A: I’ve been fortunate to have worked for members of the media that almost always get it right. I’ve virtually never had experiences where there was something that was demonstrably false and I’ve never, ever encountered a situation where the media acted in reckless disregard of the truth. Everybody thinks that when you’re doing libel defense work, the cases are so dramatic and are the ones involving the public figures on the front page. And those are the ones that almost invariably are low litigation risks.
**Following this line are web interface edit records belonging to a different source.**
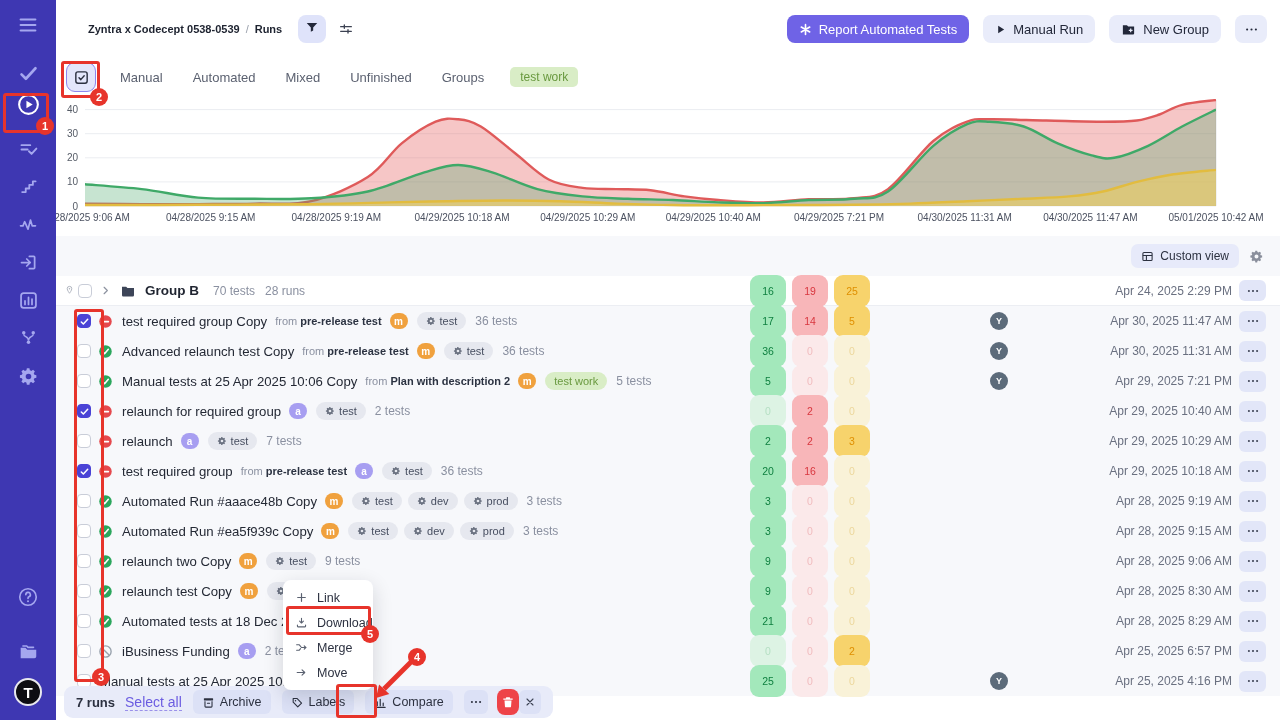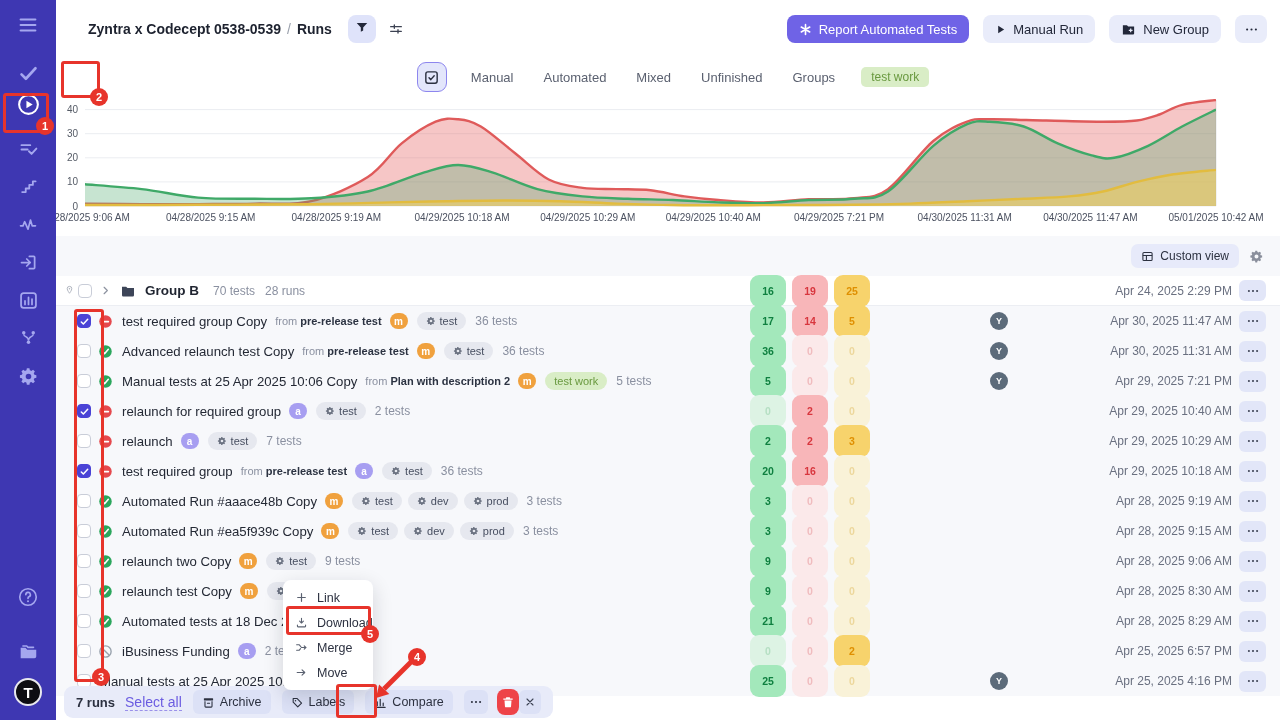--- a/index.html
+++ b/index.html
@@ -10,41 +10,41 @@
   .sidebar { position:absolute; left:0; top:0; width:56px; height:720px; background:#3e37b2; z-index:10; }
   .side-ic { position:absolute; left:0; width:56px; display:flex; justify-content:center; color:#a5a7ef; }
   .side-ic.active { color:#fff; }
   .side-logo { position:absolute; left:14px; width:28px; height:28px; border-radius:50%; background:#0d0d12; color:#fff;
     display:flex; align-items:center; justify-content:center; font-weight:bold; font-size:15px; border:2px solid #e8e8ee; }
 
   
   .main { position:absolute; left:56px; top:0; width:1224px; height:720px; background:#fff; }
 
   .topbar { position:absolute; top:0; left:0; width:1224px; height:58px; display:flex; align-items:center; background:#fff; }
-  .page-title { margin-left:32px; font-size:14px; color:#1d222f; white-space:nowrap; }
+  .page-title { margin-left:32px; font-size:11px; color:#1d222f; white-space:nowrap; }
   .page-title .proj { font-weight:bold; }
   .page-title .sep { color:#9aa0ac; font-weight:normal; margin:0 6px; }
   .page-title .sect { font-weight:bold; }
   .filter-btn { margin-left:16px; width:28px; height:28px; border-radius:8px; background:#dfe3fa; color:#23283a;
     display:flex; align-items:center; justify-content:center; cursor:pointer; }
   .search-box { margin-left:14px; width:146px; height:30px; border:1px solid #d7dae2; border-radius:7px; background:#fff;
     display:flex; align-items:center; padding:0 8px; gap:6px; color:#8a90a0; }
   .search-box input { border:none; outline:none; width:100px; font-size:12.5px; color:#444; background:transparent;
     font-family:"Liberation Sans", sans-serif; }
   .search-box input::placeholder { color:#8a90a0; }
   .sliders-ic { margin-left:12px; color:#3c4252; display:flex; }
   .top-actions { margin-left:auto; margin-right:13px; display:flex; align-items:center; gap:14px; }
   .btn { height:28px; border-radius:8px; display:flex; align-items:center; gap:7px; padding:3px 12px; font-size:13px;
     cursor:pointer; white-space:nowrap; }
   .btn-primary { background:#6f63e6; color:#fff; }
   .btn-light { background:#e9ecfa; color:#23283a; }
   .btn-sq { width:32px; justify-content:center; padding:0; }
 
   
-  .tabbar { position:absolute; top:58px; left:0; width:1224px; height:38px; display:flex; align-items:center; background:#fff;justify-content:center; }
+  .tabbar { position:absolute; top:58px; left:0; width:1224px; height:38px; display:flex; align-items:center; background:#fff; }
   .select-toggle { margin-left:10px; width:30px; height:30px; background:#e3e6fb; border:1.5px solid #8d86ee; border-radius:9px;
     display:flex; align-items:center; justify-content:center; color:#2b3040; cursor:pointer; }
   .tabs { display:flex; margin-left:24px; gap:30px; }
   .tab { font-size:13px; color:#5b6170; cursor:pointer; }
   .pill-green { background:#d9edc6; color:#69993f; font-size:12px; padding:3px 10px; border-radius:5px; margin-left:26px; }
 
   
   .chart-wrap { position:absolute; top:96px; left:0; width:1224px; height:140px; background:#fff; }
 
   
@@ -76,21 +76,21 @@
   .owner.m { background:#f0a13e; }
   .owner.a { background:#a79ef1; }
   .envs { display:flex; gap:6px; margin-left:9px; }
   .env { background:#e6e8ef; border-radius:9px; height:18px; padding:0 9px; font-size:11px; color:#474e60;
     display:flex; align-items:center; gap:4px; }
   .env .g { color:#6a7180; display:flex; }
   .lbl { background:#d9edc6; border-radius:9px; height:18px; padding:0 9px; font-size:11px; color:#69993f;
     display:flex; align-items:center; margin-left:9px; }
   .rtests { font-size:12px; color:#8a90a0; margin-left:9px; white-space:nowrap; }
   .counts { position:absolute; left:694px; display:flex; gap:6px; }
-  .cpill { width:36px; height:32px; border-radius:9px; font-size:10.5px; font-weight:bold;
+  .cpill { width:36px; height:32px; border-radius:9px; font-size:10.5px; font-weight:normal;
     display:flex; align-items:center; justify-content:center; }
   .cg1 { background:#a3e8bb; color:#0f8040; } .cg0 { background:#ddf3e4; color:#b5dfc3; }
   .cr1 { background:#f8b6b9; color:#d8363e; } .cr0 { background:#fbe9ea; color:#f0bcbf; }
   .cy1 { background:#f7d36c; color:#df8f00; } .cy0 { background:#f9f2d8; color:#ecd79c; }
   .avatar { position:absolute; left:934px; width:18px; height:18px; border-radius:50%; background:#5c6b7a; color:#fff;
     font-size:9px; font-weight:bold; display:flex; align-items:center; justify-content:center; }
   .rdate { position:absolute; right:48px; width:200px; text-align:right; font-size:12px; color:#6a7080; white-space:nowrap; }
   .dots-btn { position:absolute; right:14px; width:27px; height:21px; border-radius:6px; background:#e2e6f8; color:#3d4354;
     display:flex; align-items:center; justify-content:center; cursor:pointer; }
The ones that are the higher litigation risks are the ones where it’s not a public figure or public official. The plaintiff does not have to prove actual malice. The plaintiff, in Pennsylvania at least, only has to prove negligence. And it’s not the story on A1 or B1, it’s the story on B6 or C3. The reporter just got the facts wrong, or the editor changed something that makes the entire story wrong. Nobody’s trying to gin up any story, it’s just a mistake. But then it’s on the Internet and people are terrified that it’s going to follow them for the rest of their lives. Those are the ones that are more of concern from the litigation perspective.
I spend the least time on the front-page story about the attorney general or the controller, because those stories are always well-documented, well-vetted. And the standard of liability is so high that they just don’t result in the kind of risk that the other stories do.
Q: What advice would you give someone thinking about going to law school?
A: There’s always room for another good lawyer, and the practice can be extremely fulfilling. So, even though it’s expensive and even though there’s a lot of media out there suggesting it’s a bad investment, I would encourage people who are interested in keeping their minds sharp and keeping their dedication to other people as part of their profession.
This interview has been edited and condensed.